L’azione dei carismi è vasta e potente, ricopre e permea di sé il mondo, è come il sangue che scorre nelle vene delle storia. Le religioni sono da sempre luoghi privilegiati nei quali i carismi fioriscono, perché vi trovano un terreno particolarmente fertile; ma l’azione dei carismi va ben oltre i confini visibili delle religioni, è ciò che di più laico si possa immaginare.

Restando solo nell’ambito economico, pensiamo, per fare solo qualche esempio in età recente, ai tanti uomini e donne che si sono impegnati per dar vita al movimento sindacale, alle cooperative, ai fondatori di casse di risparmio, di casse rurali, che, ieri come oggi, continuano a trasformare problemi in risorse e in opportunità, grazie agli “occhi” diversi con cui guardano il mondo e le persone.

La storia dell’umanità, compresa quella economica e sociale, è anche il frutto di questi carismi. Potremmo pertanto parlare di una vera e propria economia carismatica che, per usare la griglia teorica e concettuale di Urs Von Balthasar, è in dialogo con l’economia istituzionale delle grandi imprese, dello Stato.

L’economia carismatica è, dunque, una dimensione co-essenziale della vita civile, senza la quale ci sfugge molto della realtà.
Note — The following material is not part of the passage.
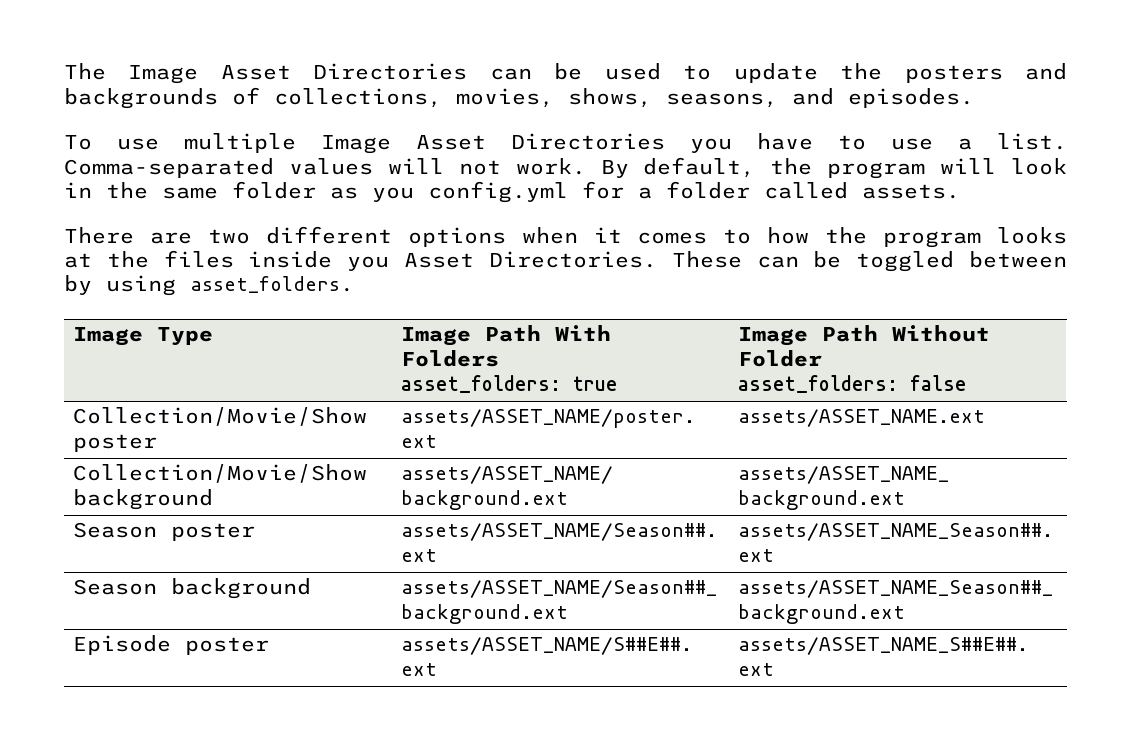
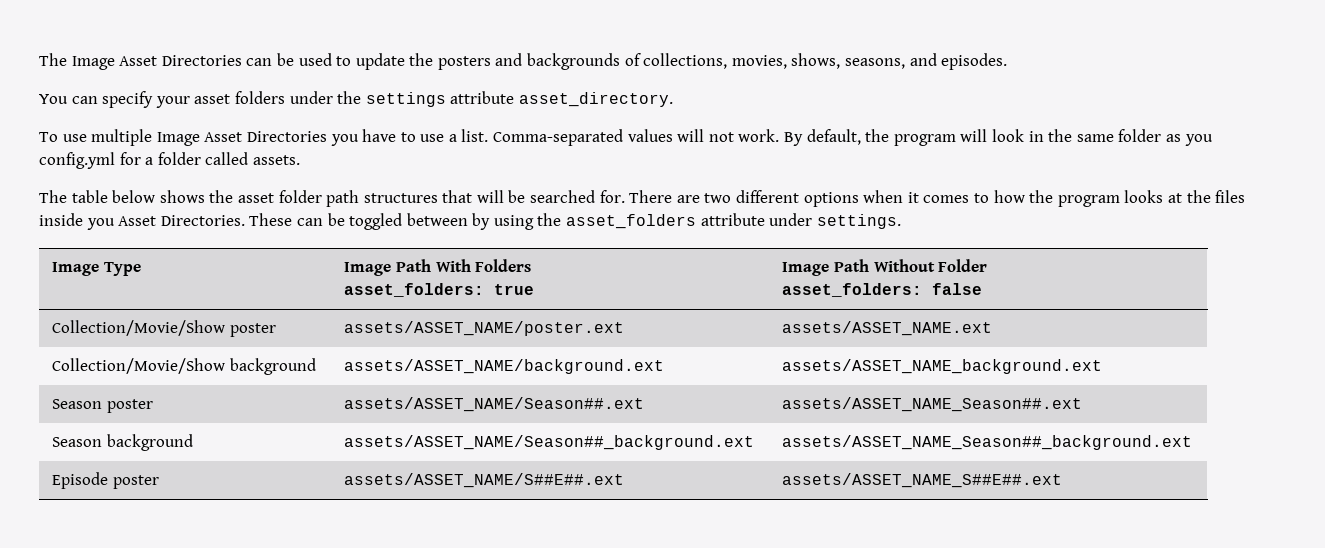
(974, 98) none -> [39,91,673,108] // You can specify your asset folders under the settings attribute asset_directory.
(960, 191) none -> [39,190,625,207] The table below shows the asset folder path structures that will be searched for.
[190,276,354,293] asset_folders. -> [537,213,901,229] the asset_folders attribute under settings.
Senza i carismi di fondatori di ordini e congregazioni sociali tra seicento e novecento, ad esempio, la storia del welfare-state europeo sarebbe stata ben diversa: gli ospedali e l’assistenza sanitaria, la scuola e l’istruzione, la “cura del disagio”, sono stati senz’altro frutto di politiche pubbliche e di “istituzioni”.

Ma non meno importante e generalizzata è stata l’azione dei carismi, che hanno fatto da apripista, da innovatori in questi terreni di frontiera2. Chi può negare, ad esempio, l’influsso che ha avuto sulla cultura sociale europea un Vincenzo de’ Paoli che nel seicento diede vita in Francia a sistemi complessi di assistenza e di promozione di molti emarginati!3.
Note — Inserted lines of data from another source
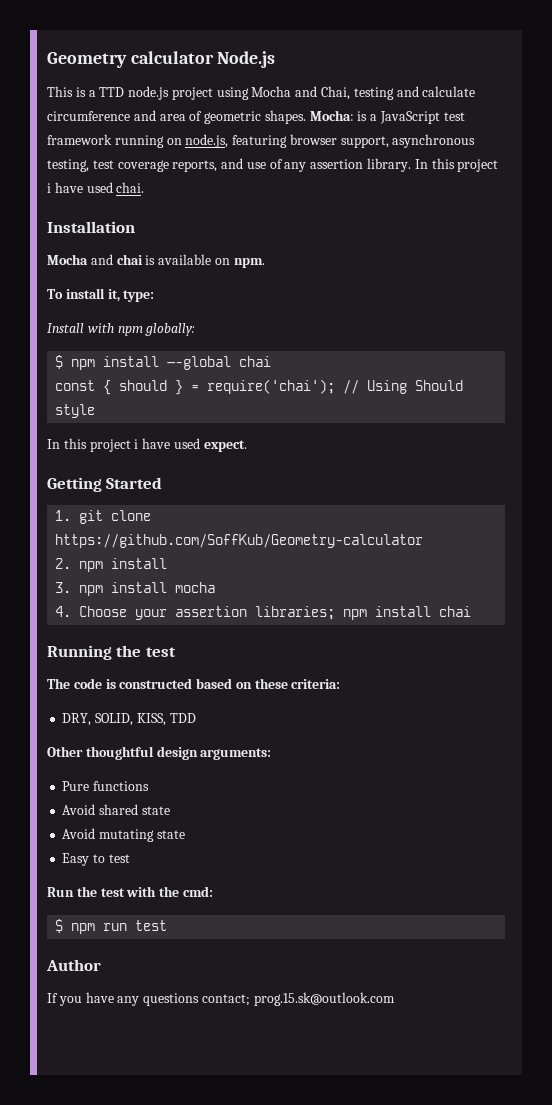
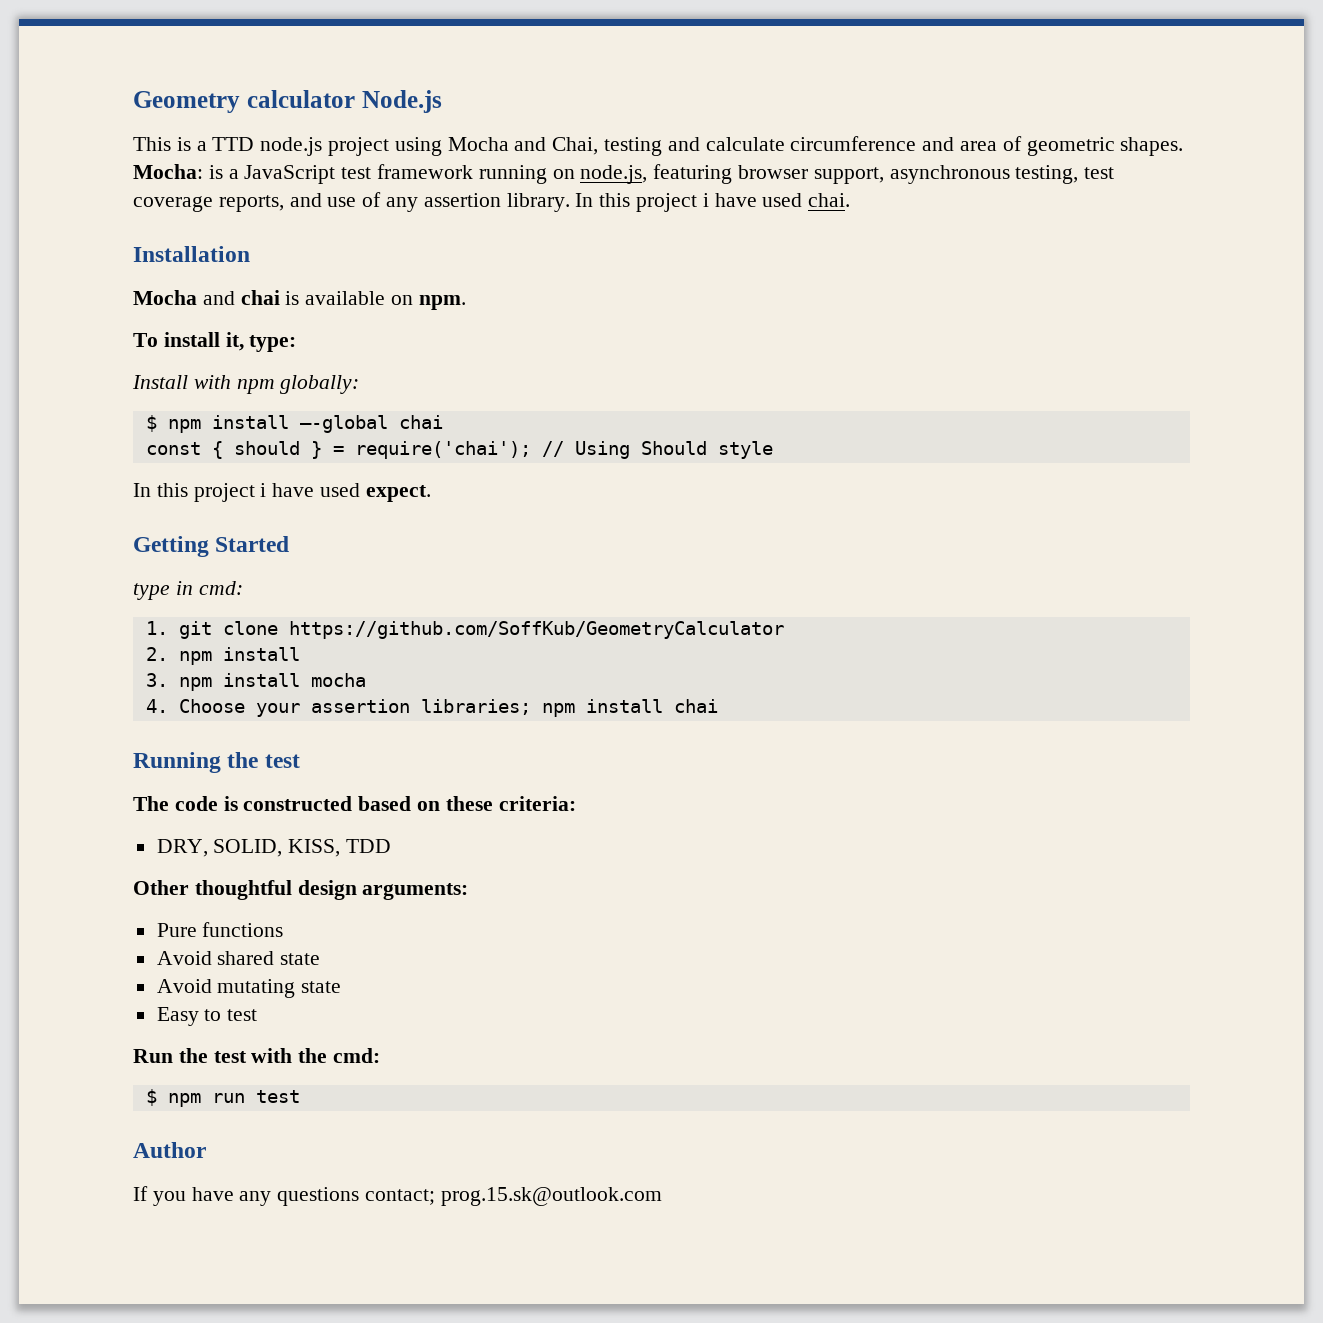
(163, 483) none -> [133,581,243,600] // type in cmd:
[55,534,424,548] https://github.com/SoffKub/Geometry-calculator -> [288,621,784,639] https://github.com/SoffKub/GeometryCalculator

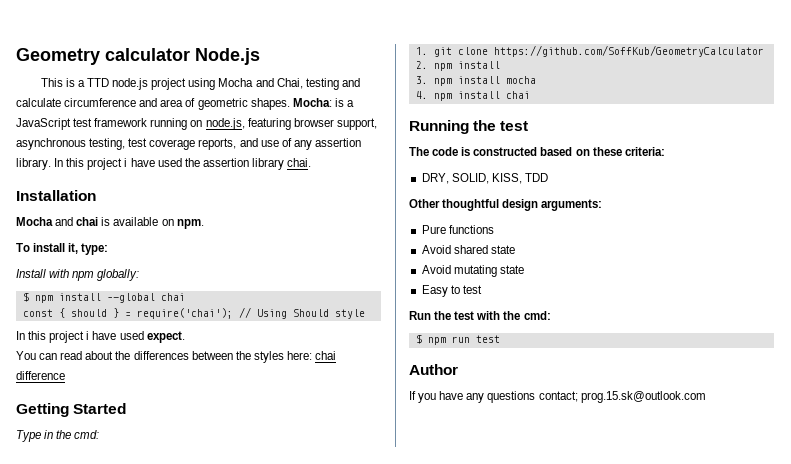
(803, 200) none -> [184,158,284,170] the assertion library
(431, 493) none -> [16,351,337,363] [16,371,65,380] // You can read about the differences between the styles here: chai difference
[133,581,193,600] type in -> [16,430,72,442] Type in the
[178,699,531,717] Choose your assertion libraries; -> (428, 95) none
Un grande ambito dove i carismi da sempre sono all’opera trovando soluzioni nuove è la povertà. Ma qui occorre una premessa per me di fondamentale importanza.

Dobbiamo usare molta attenzione quando parliamo di povertà. La povertà, certamente dopo il Cristianesimo, ha uno spettro semantico molto ampio, che va dalla tragedia di chi la povertà la subisce (dagli altri, dagli eventi), alla felicità di chi la povertà la sceglie liberamente per amore degli altri (che cos’è se non anche questo il senso profondo dell’azione delle decine di migliaia di missionari che operano nei paesi più svantaggiati?)4.
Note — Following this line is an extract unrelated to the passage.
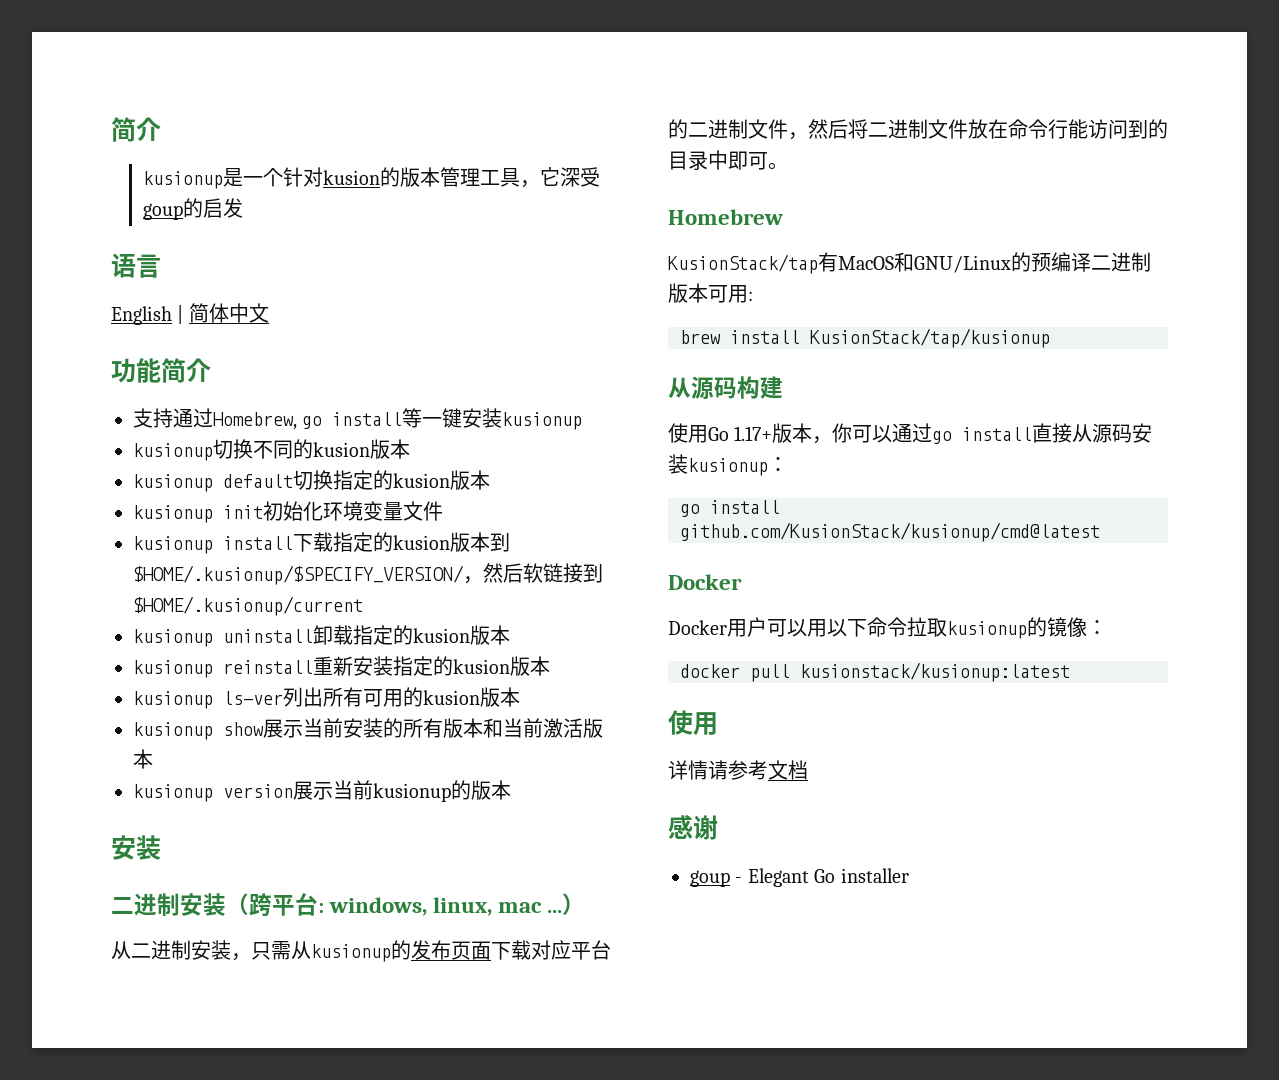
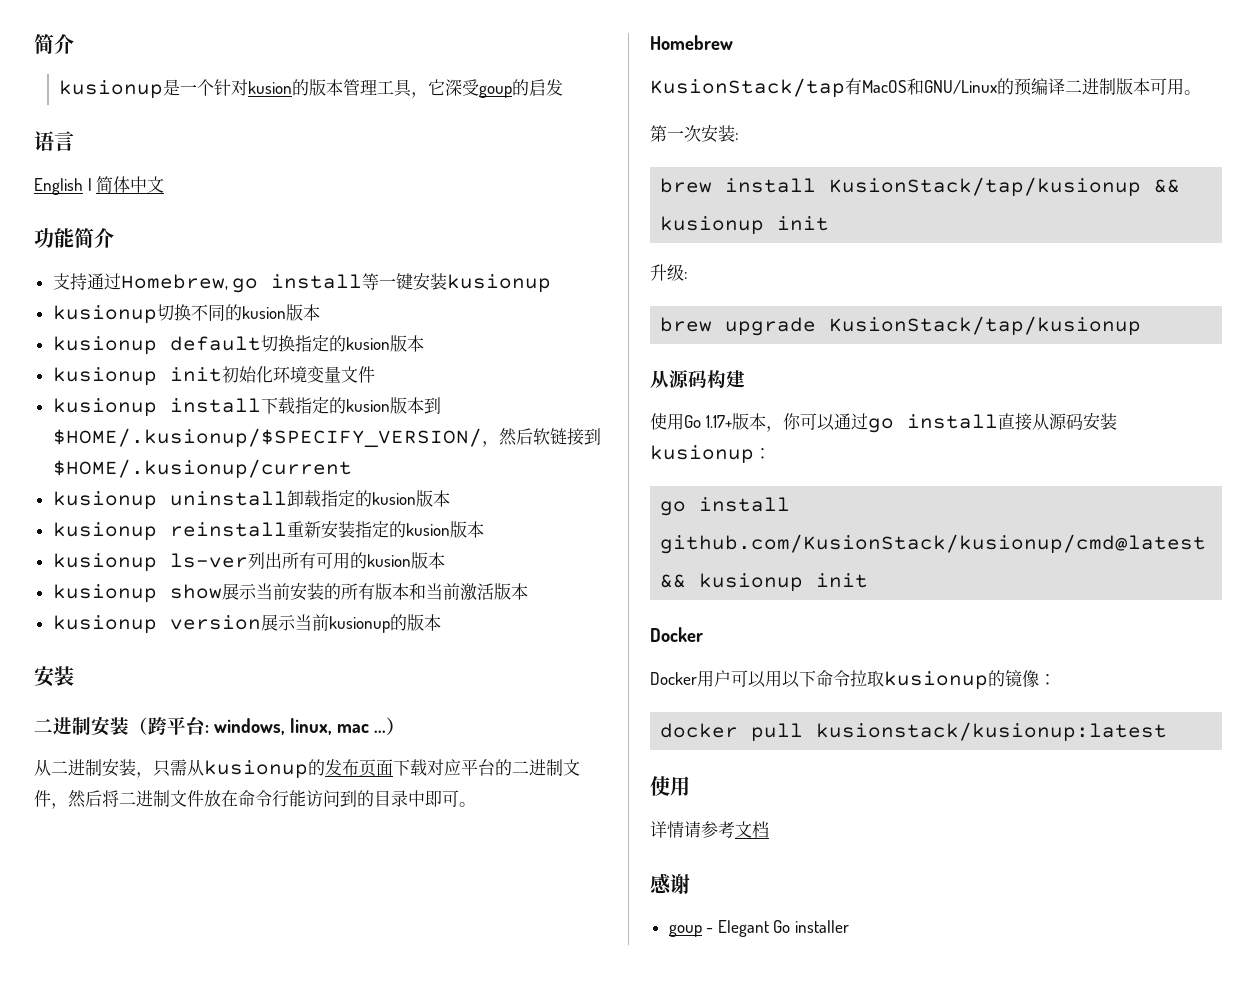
(748, 294) none -> [1184,90,1201,95] [650,125,735,143] 。 // 第一次安装
(1050, 338) none -> [1154,179,1181,193] [660,216,830,235] [650,264,688,281] [660,316,1142,336] && kusionup init // 升级: // brew upgrade KusionStack/tap/kusionup
(1100, 532) none -> [660,573,869,592] && kusionup init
L’economista iraniano M. Rahnema, ad esempio, ne individua cinque forme: “Quella scelta da mia madre e da mio nonno sufi, alla stregua dei grandi poveri del misticismo persiano; quella di certi poveri del quartiere in cui ho passato i primi dodici anni della mia vita; quella delle donne e degli uomini in un mondo in via di modernizzazione, con un reddito insufficiente per seguire la corsa ai bisogni creati dalla società; quella legata alle insopportabili privazioni subite da una moltitudine di esseri umani ridotti a forme di miseria umilianti; quella, infine, rappresentata dalla miseria morale delle classi possidenti e di alcuni ambienti sociali in cui mi sono imbattuto nel corso della mia carriera professionale” (2005, p. x).

Anche per esperienza diretta sono convinto che nessuna forma di povertà può essere risolta senza amarla: solo chi sa vedere in una forma di povertà qualcosa di bello riesce a redimerla. Ecco quindi perché senza i carismi dalle trappole di povertà non si esce mai del tutto: le istituzioni non bastano. 

Cenni di storia di economia carismatica 

La società antica vedeva nel lavoro manuale qualcosa che si addiceva solo allo schiavo. Benedetto e i padri del movimento monacale vi videro qualcosa di “più e di diverso” e lo posero al centro della nuova vita delle loro comunità: ora et labora.

La città di Assisi nei poveri vedeva solo lo scarto della società. Francesco vide in essi “madonna povertà”, qualcosa di così bello che lo portò a sceglierla come ideale della sua vita e di quella dei tanti che lo seguirono e lo seguono.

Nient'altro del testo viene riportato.